Records from a collection:
┌──

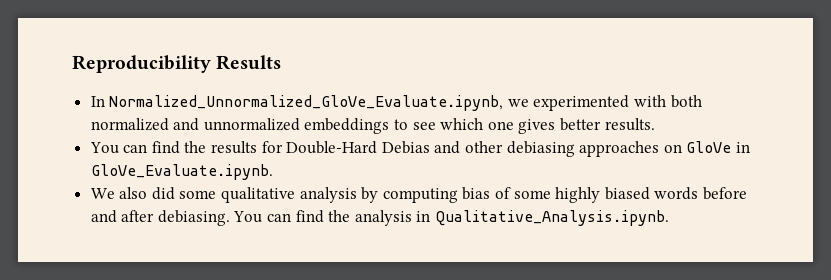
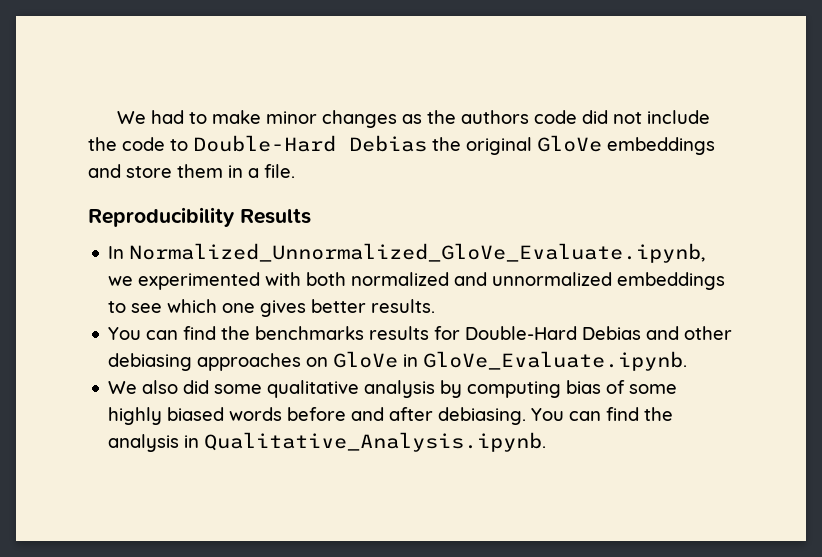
+ We had to make minor changes as the authors code did not include the code to Double-Hard Debias the original GloVe embeddings and store them in a file.
- You can find the results for Double-Hard Debias and other debiasing approaches on GloVe in GloVe_Evaluate.ipynb.
+ You can find the benchmarks results for Double-Hard Debias and other debiasing approaches on GloVe in GloVe_Evaluate.ipynb.

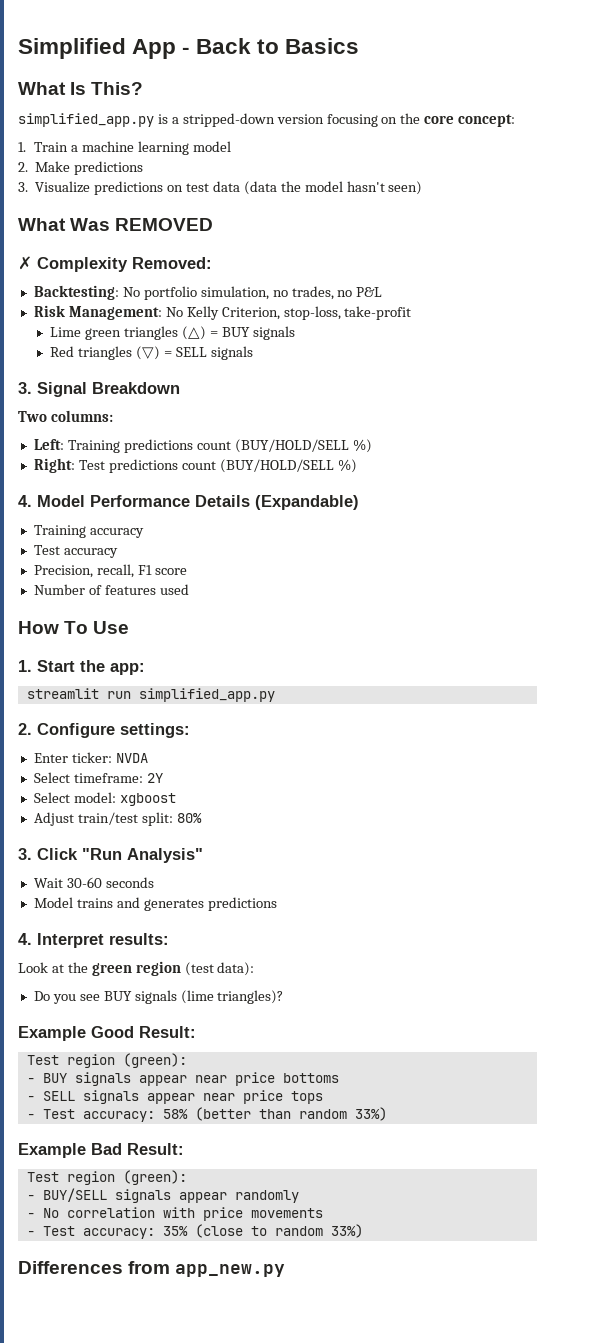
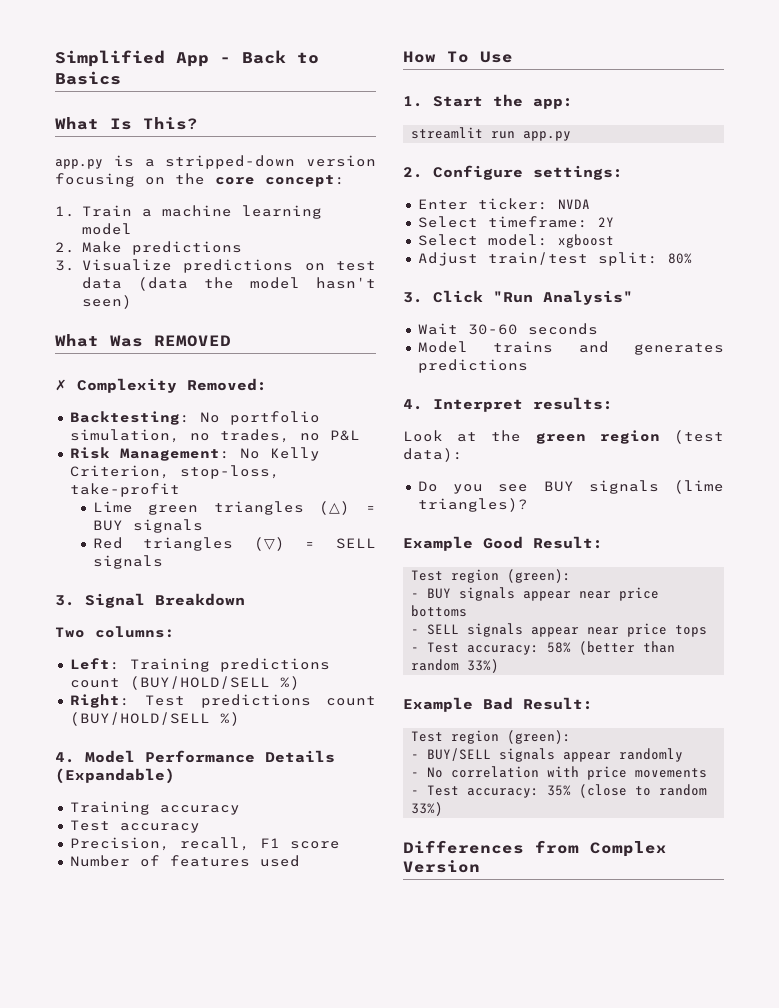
- simplified_app.py is a stripped-down version focusing on the core concept:
+ app.py is a stripped-down version focusing on the core concept:
- streamlit run simplified_app.py
+ streamlit run app.py
- Differences from app_new.py
+ Differences from Complex Version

└──

> [Instructions for the task]: Count up the lines in the records where the string "debiasing" appears. Your reply is that number alone.

> [Solved exercise]: 2